Just about everyone has a horror story or two to tell about how some government program, enacted with the best of intentions, ended up helping practically no one — and having all sorts of unintended consequences along the way.
This pretty much sums up New Jersey’s efforts over the past three decades to break down the barriers of exclusionary zoning and provide affordable housing for people of limited means.
What began, following the landmark Mount Laurel rulings by the New Jersey Supreme Court, as an initiative to construct low- and moderate-income housing in the state’s growing suburbs has morphed over the years into a mind-numbing bureaucratic numbers game administered by the Council on Affordable Housing.
And it has turned the council’s acronym — COAH — into a reviled four-letter word among municipal officials all across the state.
Actually, it isn’t all COAH’s fault. Much of the blame lies with the Legislature, which allowed a series of deadlines to pass without doing what the Supreme Court said needed to be done to spur the construction of affordable housing in the suburbs. This led the court to institute the so-called “builder’s remedy,” granting developers the right to construct one low- or moderate-income unit for every four market-rate units permitted under local zoning.

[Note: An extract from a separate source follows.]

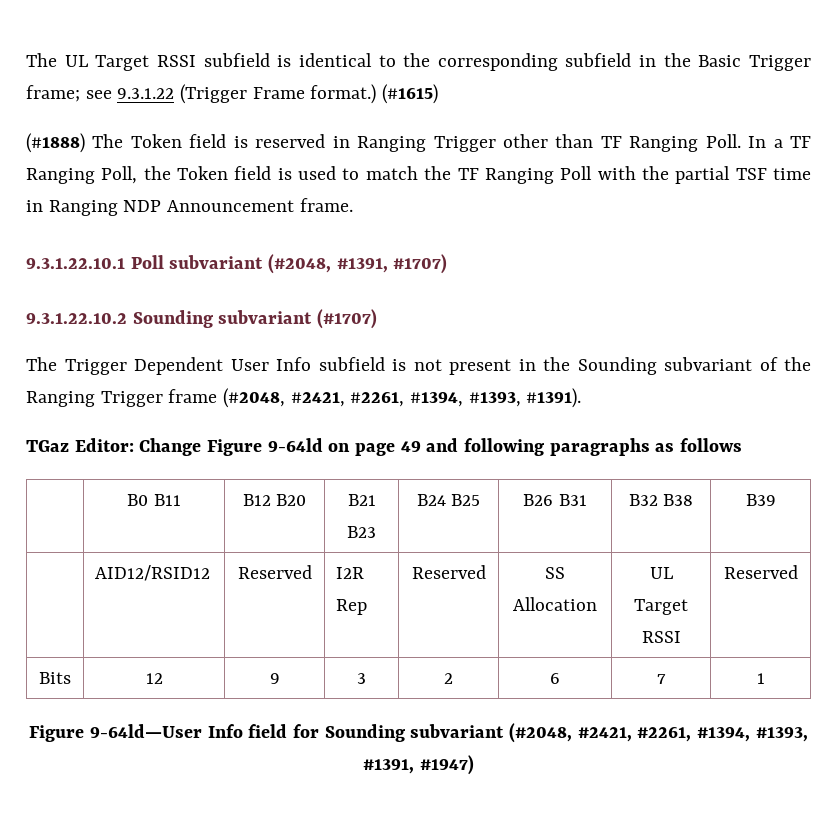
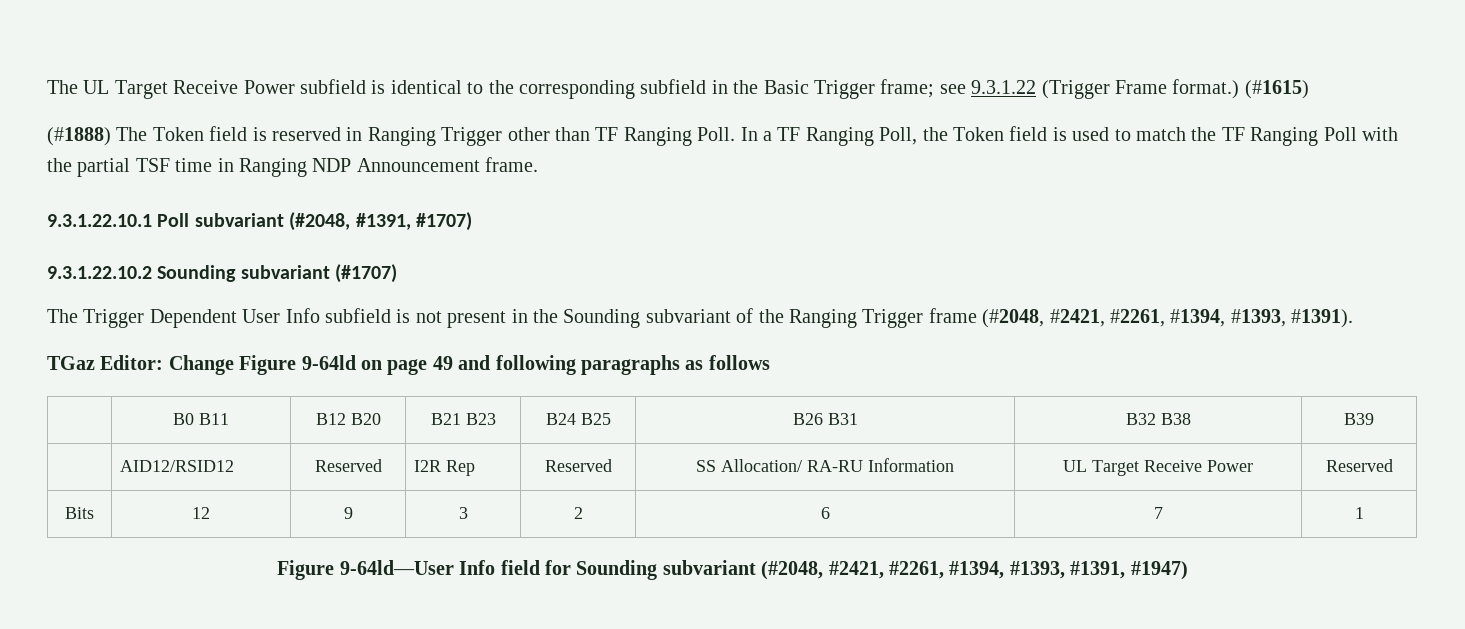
- The UL Target RSSI subfield is identical to the corresponding subfield in the Basic Trigger frame; see 9.3.1.22 (Trigger Frame format.)
+ The UL Target Receive Power subfield is identical to the corresponding subfield in the Basic Trigger frame; see 9.3.1.22 (Trigger Frame format.)
- | AID12/RSID12 | Reserved | I2R Rep | Reserved | SS Allocation | UL Target RSSI | Reserved
+ | AID12/RSID12 | Reserved | I2R Rep | Reserved | SS Allocation/ RA-RU Information | UL Target Receive Power | Reserved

While the builder’s remedy pitted developers against the towns in which they were building — an unhealthy situation at best — the introduction some years later of “Regional Contribution Agreements” gave the towns an opportunity to buy their way out of their affordable-housing obligations by paying nearby cities to host this housing instead. So dozens of suburban communities simply paid places like Trenton and Newark, which already house a disproportionate share of low- and moderate-income residents, to build even more of the very type of housing the Mount Laurel rulings said the suburbs were obligated to provide.
COAH has recently complicated matters greatly by proposing to calculate each municipality’s fair share of affordable housing based on the square footage of new construction already permitted, as well as the amount anticipated through 2018. The rationale for this calculation is that new construction creates jobs — and the people who will perform these jobs need a place to live — so the formula applies to non-residential and residential construction alike.

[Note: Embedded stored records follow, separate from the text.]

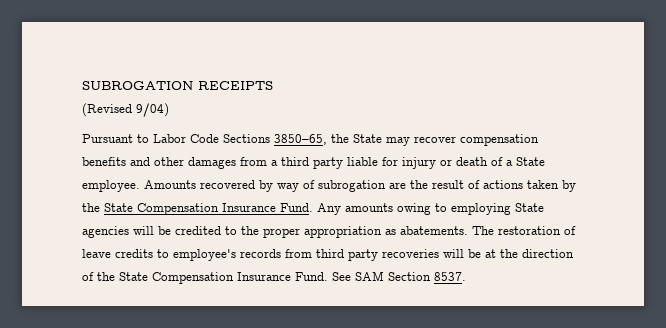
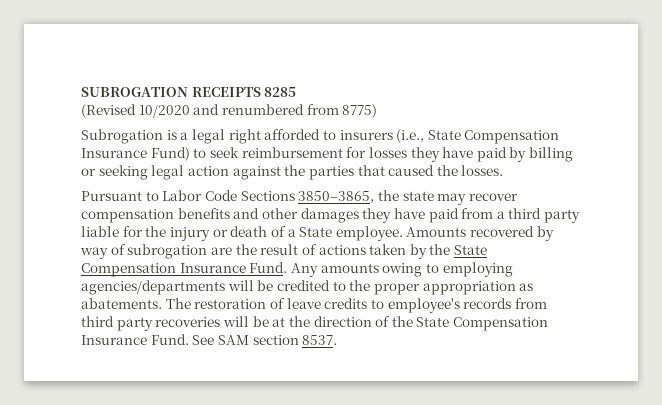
- SUBROGATION RECEIPTS
+ SUBROGATION RECEIPTS 8285
- (Revised 9/04)
+ (Revised 10/2020 and renumbered from 8775)
+ Subrogation is a legal right afforded to insurers (i.e., State Compensation Insurance Fund) to seek reimbursement for losses they have paid by billing or seeking legal action against the parties that caused the losses.
- Pursuant to Labor Code Sections 3850–65, the State may recover compensation benefits and other damages from a third party liable for injury or death of a State employee.
+ Pursuant to Labor Code Sections 3850–3865, the state may recover compensation benefits and other damages they have paid from a third party liable for the injury or death of a State employee.
- Any amounts owing to employing State agencies will be credited to the proper appropriation as abatements.
+ Any amounts owing to employing agencies/departments will be credited to the proper appropriation as abatements.
- See SAM Section 8537.
+ See SAM section 8537.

The outcry over this new formula (and an appellate court review that found it was not based on good, verifiable data) sent COAH back to the drawing board, where it is now contemplating revisions. But lost in all this numbers-crunching, just as it has been ignored for most of the past three decades, is the original purpose and intent of the Mount Laurel rulings.
Mount Laurel wasn’t meant to pit builders against towns. Nor was it meant to provide more low- and moderate-income housing in cities. And it certainly wasn’t meant to inspire bureaucrats to devise housing quotas based on square footage of residential and non-residential new construction. It was intended, very simply, to outlaw exclusionary zoning that denied people of limited means an opportunity to move into communities of their own choosing.
The appropriate solution to this problem is, and always has been, for municipalities to adopt zoning ordinances that allow for construction of affordable housing. If the courts, the Legislature and COAH would focus on this remedy, instead of building a bureaucratic superstructure filled with convoluted rules and regulations, maybe New Jersey would actually build housing filled by people who need it.